Stored data:
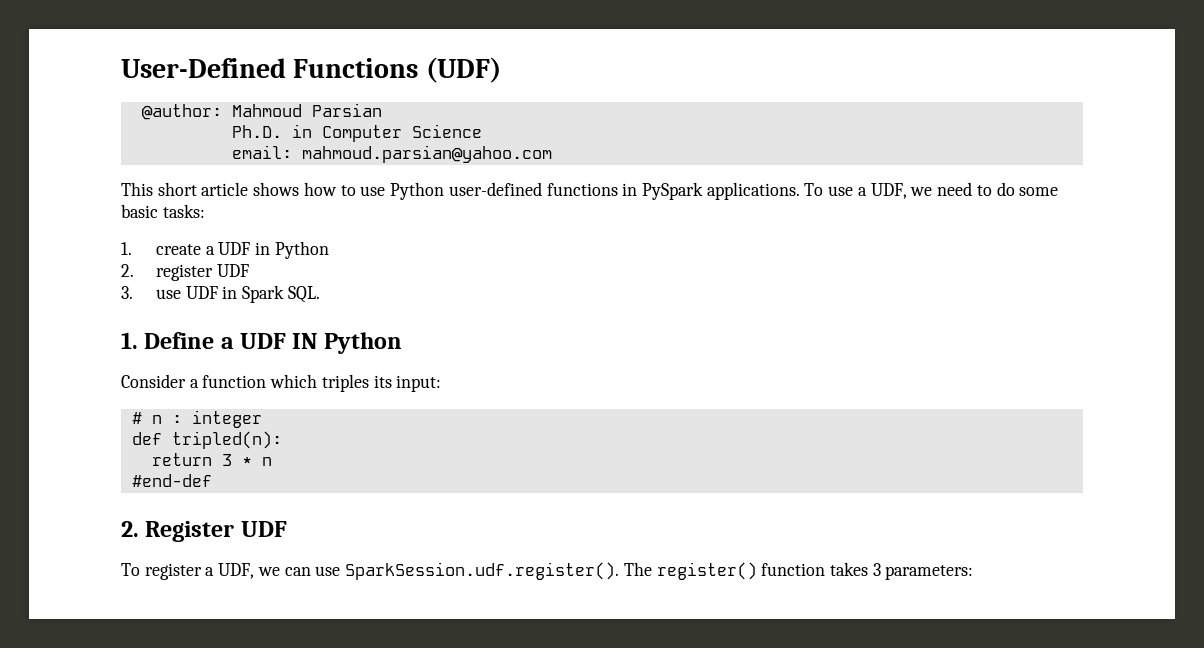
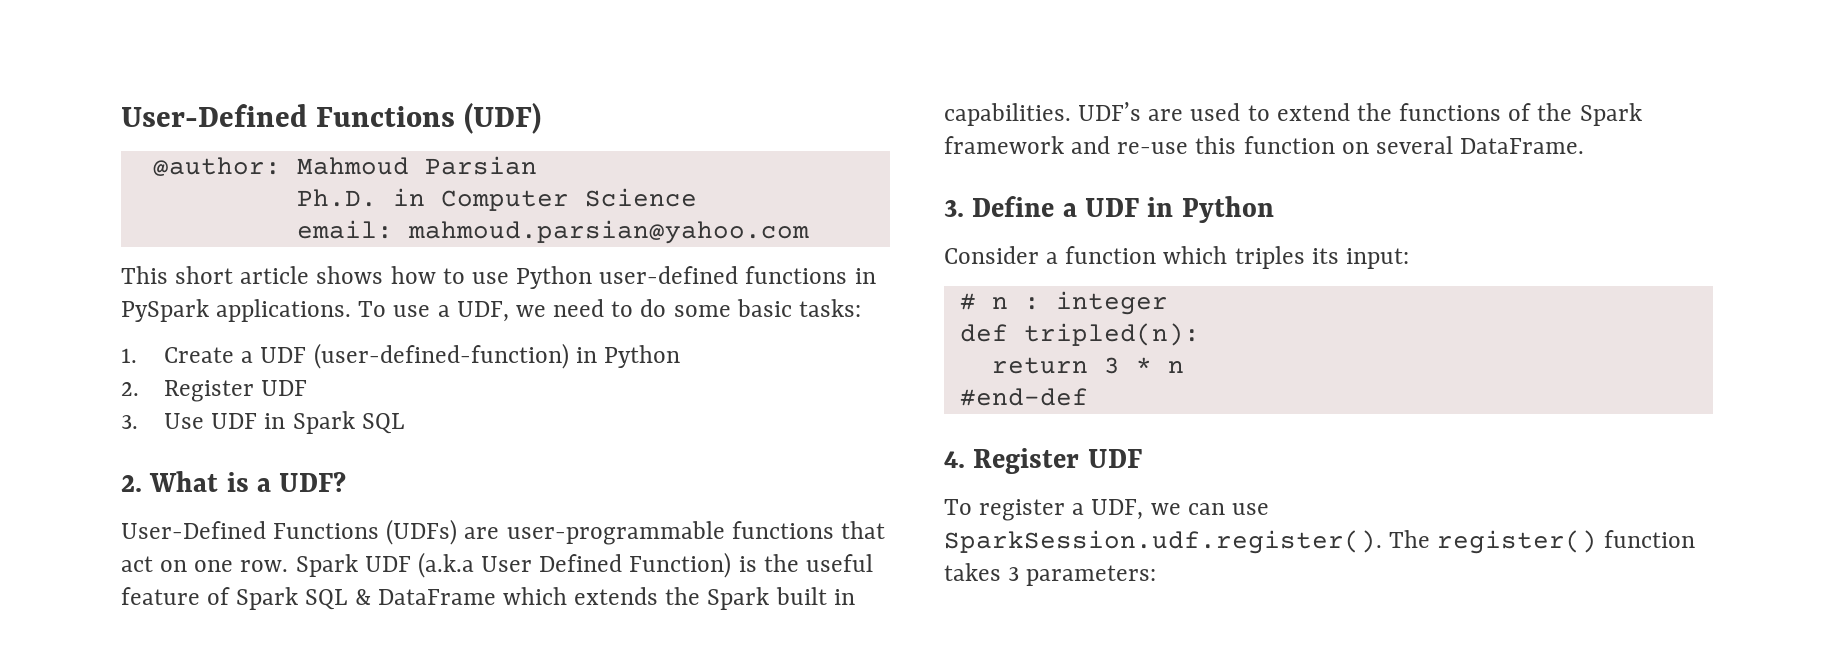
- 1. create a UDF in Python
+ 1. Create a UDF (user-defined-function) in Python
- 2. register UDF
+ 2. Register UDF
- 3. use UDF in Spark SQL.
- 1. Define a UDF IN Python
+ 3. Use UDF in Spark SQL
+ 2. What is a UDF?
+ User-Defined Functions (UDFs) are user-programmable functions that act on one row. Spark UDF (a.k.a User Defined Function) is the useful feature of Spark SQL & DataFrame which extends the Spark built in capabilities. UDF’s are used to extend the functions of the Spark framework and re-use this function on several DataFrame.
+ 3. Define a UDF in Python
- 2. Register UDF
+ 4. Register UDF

Exercise details: Reproduce the records verbatim, omitting all images they contain.

Result for this task:
- 1. create a UDF in Python
+ 1. Create a UDF (user-defined-function) in Python
- 2. register UDF
+ 2. Register UDF
- 3. use UDF in Spark SQL.
- 1. Define a UDF IN Python
+ 3. Use UDF in Spark SQL
+ 2. What is a UDF?
+ User-Defined Functions (UDFs) are user-programmable functions that act on one row. Spark UDF (a.k.a User Defined Function) is the useful feature of Spark SQL & DataFrame which extends the Spark built in capabilities. UDF’s are used to extend the functions of the Spark framework and re-use this function on several DataFrame.
+ 3. Define a UDF in Python
- 2. Register UDF
+ 4. Register UDF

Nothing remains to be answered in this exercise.